Bloom Syndrome is considered a “chromosome breakage” disease. This means that affected individuals have an increased rate of breakage and rearrangements along their chromosomes. Chromosomes are the structures in each of the cells in our body that contain our genes. Genes make up who we are and guide the development of the body.
Early diagnosis of this disease can be helpful in monitoring and treating the manifestations of Bloom Syndrome. Affected individuals should be more attentive in their surveillance for cancer and should also decrease exposure to sunlight and X-rays, which may cause damage to their chromosomes.
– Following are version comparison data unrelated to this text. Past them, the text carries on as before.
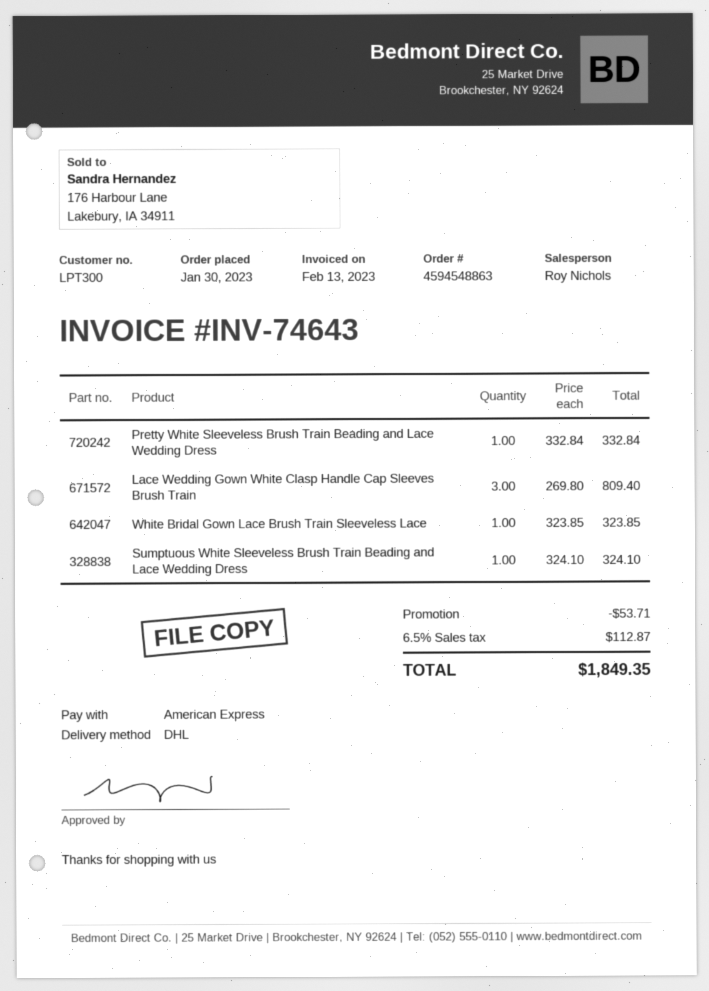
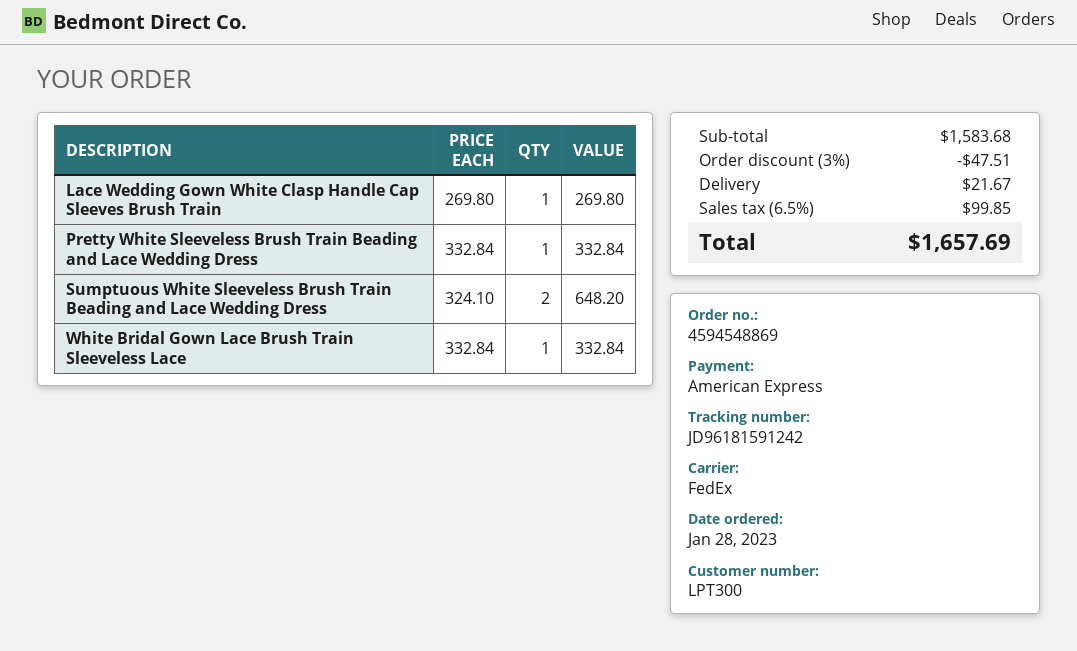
order number: 4594548863 -> 4594548869
order date: 2023-01-30 -> 2023-01-28
shipping method: DHL -> FedEx
Lace Wedding Gown White Clasp Handle Cap Sleeves Brush Train: 3 x 269.80 = 809.40 -> 1 x 269.80 = 269.80
White Bridal Gown Lace Brush Train Sleeveless Lace: 1 x 323.85 = 323.85 -> 1 x 332.84 = 332.84
Sumptuous White Sleeveless Brush Train Beading and Lace Wedding Dress: 1 x 324.10 = 324.10 -> 2 x 324.10 = 648.20
discount: 53.71 -> 47.51
shipping: none -> 21.67
tax: 6.5% = 112.87 -> 6.5% = 99.85
total: 1849.35 -> 1657.69

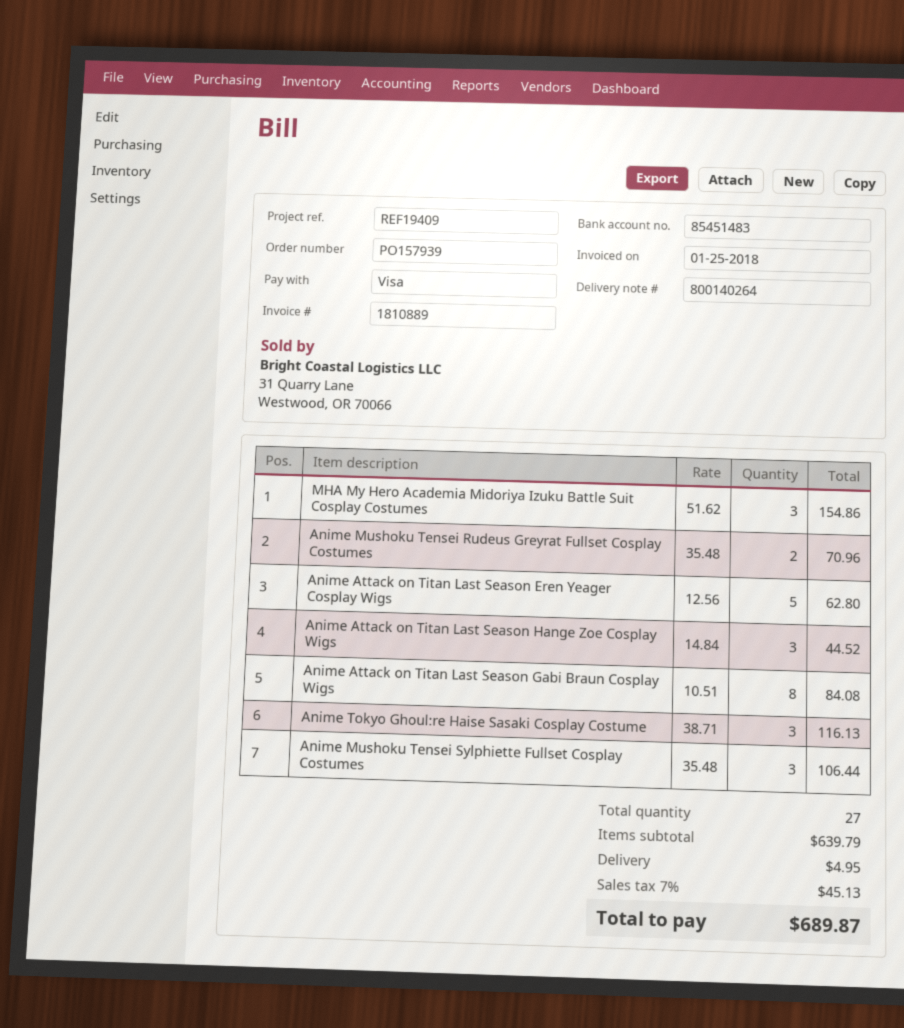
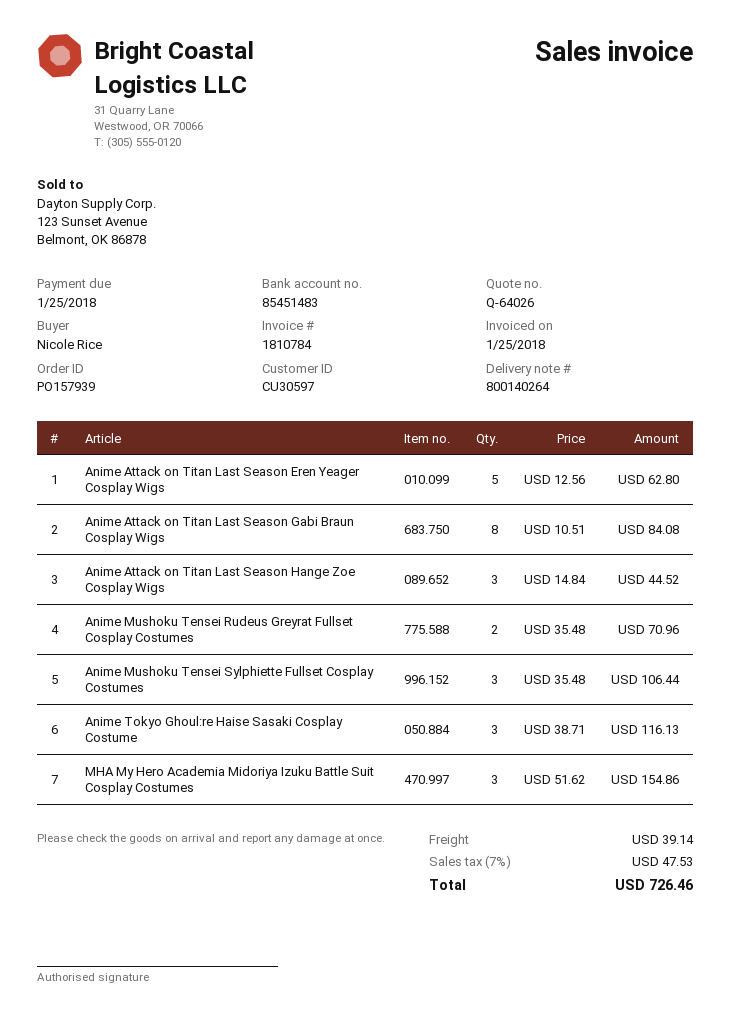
invoice number: 1810889 -> 1810784
shipping: 4.95 -> 39.14
tax: 7% = 45.13 -> 7% = 47.53
total: 689.87 -> 726.46

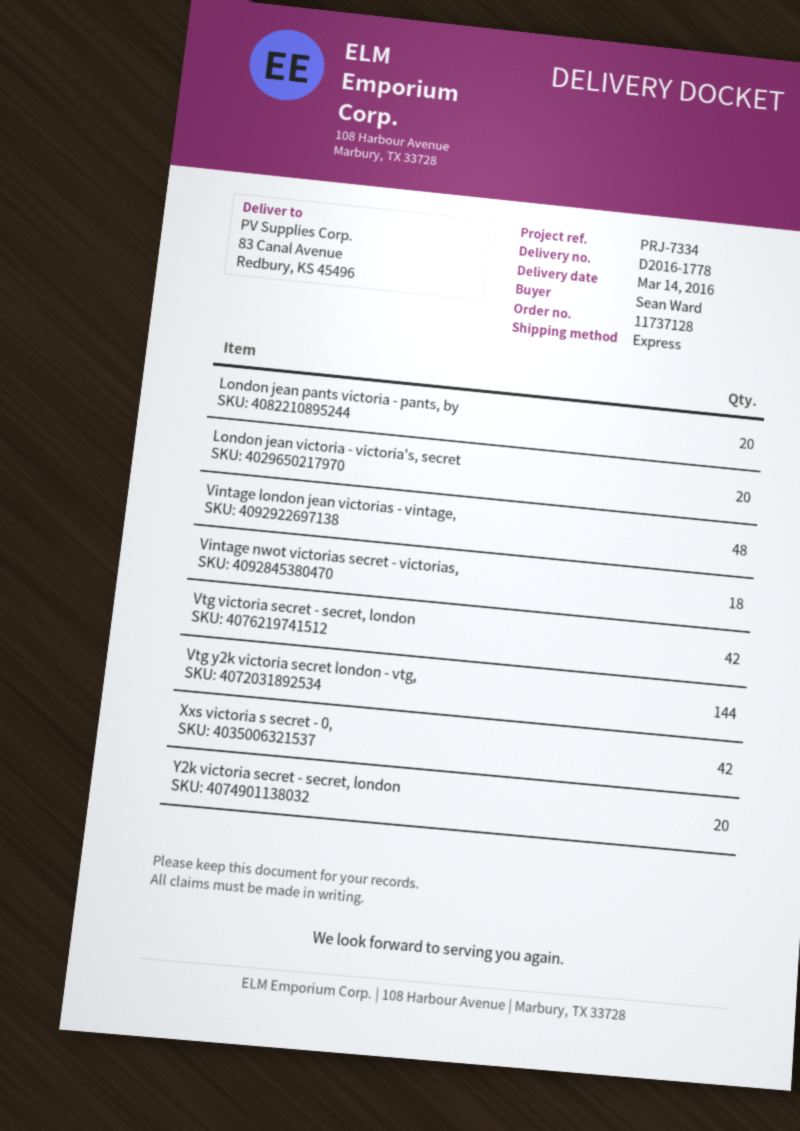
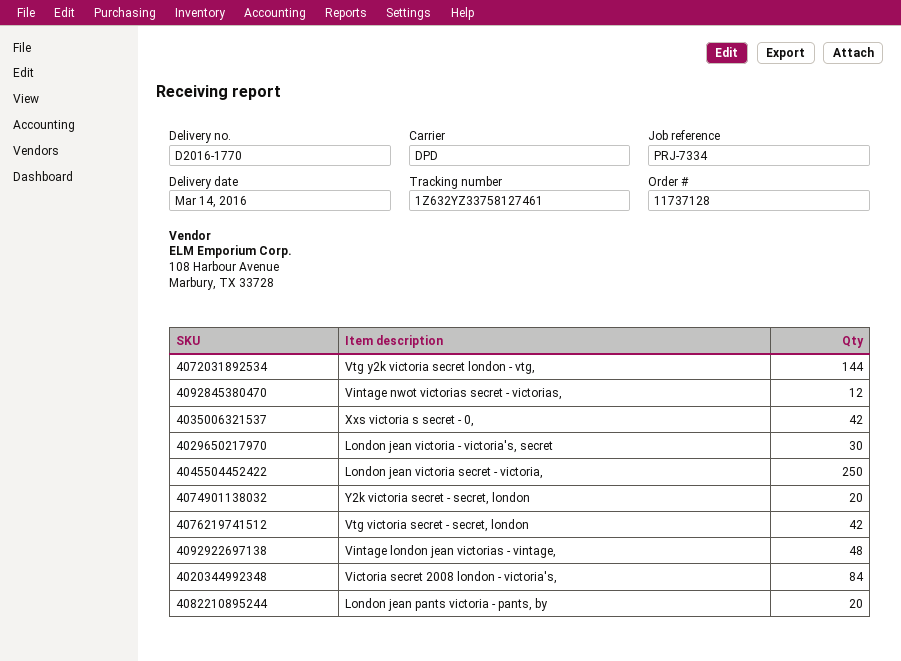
delivery note number: D2016-1778 -> D2016-1770
shipping method: express -> DPD
London jean victoria - victoria's, secret: 20 -> 30
Vintage nwot victorias secret - victorias,: 18 -> 12
London jean victoria secret - victoria,: none -> 250
Victoria secret 2008 london - victoria's,: none -> 84

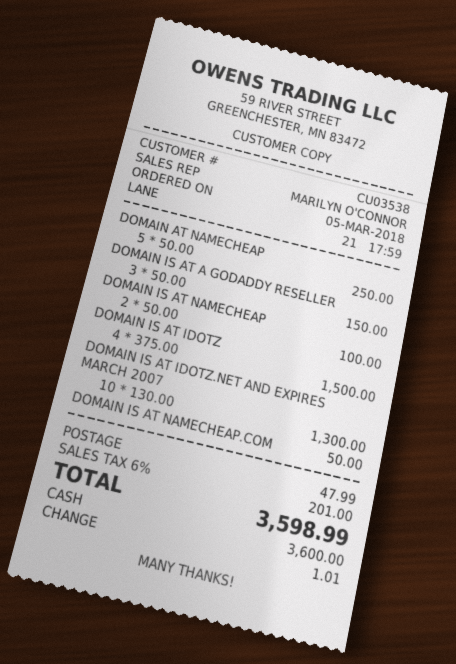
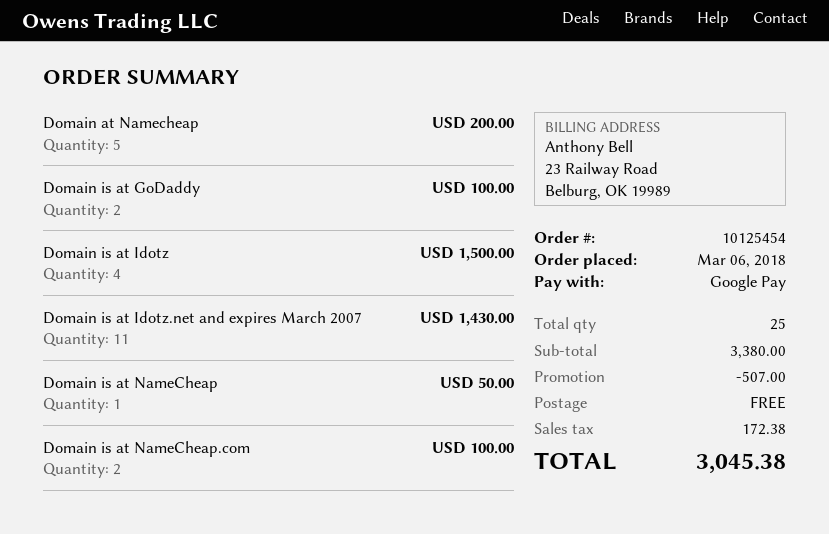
order date: 2018-03-05 -> 2018-03-06
payment method: cash -> Google Pay
DOMAIN AT NAMECHEAP: 5 for 250.00 -> 5 for 200.00
DOMAIN IS AT A GODADDY RESELLER: 3 for 150.00 -> none
DOMAIN IS AT NAMECHEAP: 2 for 100.00 -> 1 for 50.00
DOMAIN IS AT IDOTZ.NET AND EXPIRES MARCH 2007: 10 for 1300.00 -> 11 for 1430.00
DOMAIN IS AT NAMECHEAP.COM: 1 for 50.00 -> 2 for 100.00
Domain is at GoDaddy: none -> 2 for 100.00
discount: none -> 507.00
shipping: 47.99 -> 0.00
tax: 201.00 -> 172.38
total: 3598.99 -> 3045.38

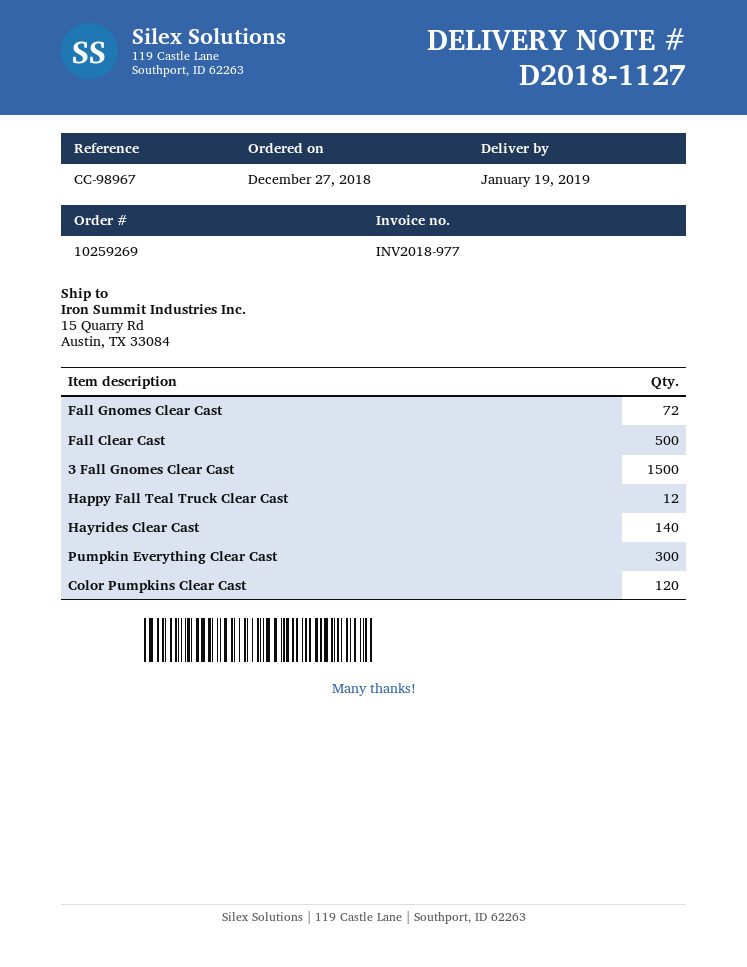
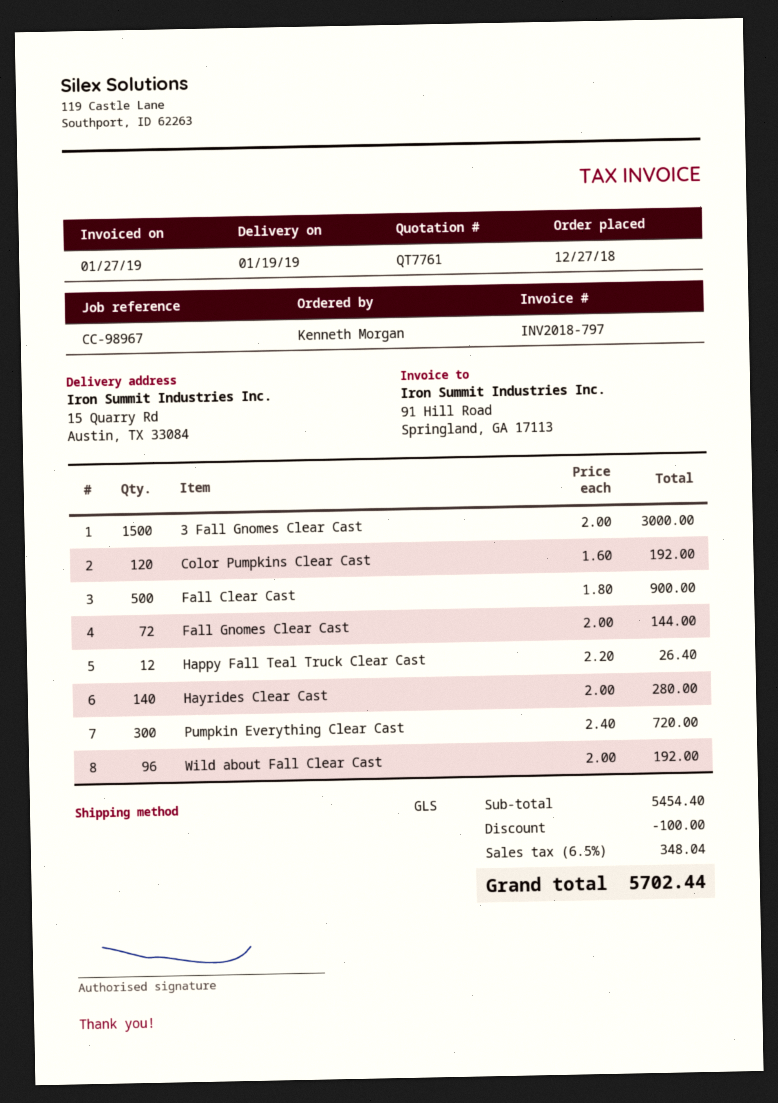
invoice number: INV2018-977 -> INV2018-797
Wild about Fall Clear Cast: none -> 96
Canavan Disease is a severe degenerative disease of the central nervous system. Most children with Canavan Disease appear normal at birth. It is not until three to five months of age that their parents might notice subtle differences in the child. For instance, the child may be unable to perform motor tasks, such as rolling over. Grasping and visual inattentiveness or tremors are frequently noted. These children eventually become blind and have problems with swallowing. They frequently die in childhood but may live into adolescence or even early adulthood.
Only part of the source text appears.